At the same time, President Donald Trump’s bold move to dismiss Federal Reserve Governor Lisa Cook injects fresh uncertainty into the mix, highlighting ongoing frictions between the White House and the central bank. Stocks in the United States closed lower yesterday, with the S&P 500 dropping 0.3 per cent to around 6,439, the Dow Jones Industrial Average shedding 349 points to finish at approximately 44,150, and the Nasdaq 100 declining 0.4 per cent amid sector rotations that hit consumer staples, health care, and utilities hardest.

This pullback follows a strong rally last week, driven by dovish comments from Fed Chair Jerome Powell at the Jackson Hole symposium, where he signalled potential rate cuts as early as September. Traders now price in an 86 per cent likelihood of such a move, reflecting hopes that lower borrowing costs will bolster economic growth amid signs of cooling inflation.
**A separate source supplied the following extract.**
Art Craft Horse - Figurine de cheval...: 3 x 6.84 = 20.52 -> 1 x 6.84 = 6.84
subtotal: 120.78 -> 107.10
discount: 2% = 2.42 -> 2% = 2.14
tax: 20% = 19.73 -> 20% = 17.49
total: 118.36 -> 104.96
Trump’s move against the Fed

Turning to the macroeconomic landscape, Trump’s announcement yesterday afternoon marks a significant escalation in his longstanding feud with the Federal Reserve over monetary policy. He cited allegations of mortgage fraud against Cook, a claim that has drawn sharp rebukes from Democrats and raised questions about the independence of the central bank. Cook, for her part, quickly responded that she intends to continue her duties, setting the stage for potential legal battles.
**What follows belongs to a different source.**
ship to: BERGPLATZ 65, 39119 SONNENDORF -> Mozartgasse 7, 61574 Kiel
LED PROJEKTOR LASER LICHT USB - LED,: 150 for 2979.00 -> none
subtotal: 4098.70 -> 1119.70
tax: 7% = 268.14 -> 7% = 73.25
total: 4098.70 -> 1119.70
This development comes at a delicate time, as the Fed navigates dual mandates of price stability and maximum employment. Experts view the action as an attempt by Trump to exert more influence over interest rate decisions, particularly after he has repeatedly criticised the Fed for not cutting rates aggressively enough to support his economic agenda.

The president posted the removal letter on his Truth Social account, accusing Cook of deceitful conduct in financial matters and expressing a lack of confidence in her ability to serve. While markets initially shrugged off the news, with the dollar paring some losses, the incident underscores broader concerns about policy interference that could erode investor trust in the institution responsible for steering the world’s largest economy.

Economic indicators and housing trends

Recent economic indicators paint a picture of an economy that remains resilient but shows pockets of weakness. New single-family home sales in July slipped 0.6 per cent to a seasonally adjusted annual rate of 652,000 units, which beat economists’ expectations of 630,000 but represented a slowdown from June’s revised 4.1 per cent gain.

The median sales price dropped to US$403,800, down 5.9 per cent year-over-year, suggesting builders are offering incentives like price cuts and mortgage rate buydowns to attract buyers in a high-interest environment. This data aligns with broader housing market trends, where affordability challenges persist despite a gradual easing in mortgage rates.

Meanwhile, the Dallas Fed’s Texas Manufacturing Outlook Survey for August revealed a dip in activity, with the general business activity index falling to -1.8 from 0.9 in July, indicating a mild contraction in the sector. Production slowed to 15.3 from 21.3, though it stayed above long-term averages, and new orders turned positive at 5.8 for the first time since January.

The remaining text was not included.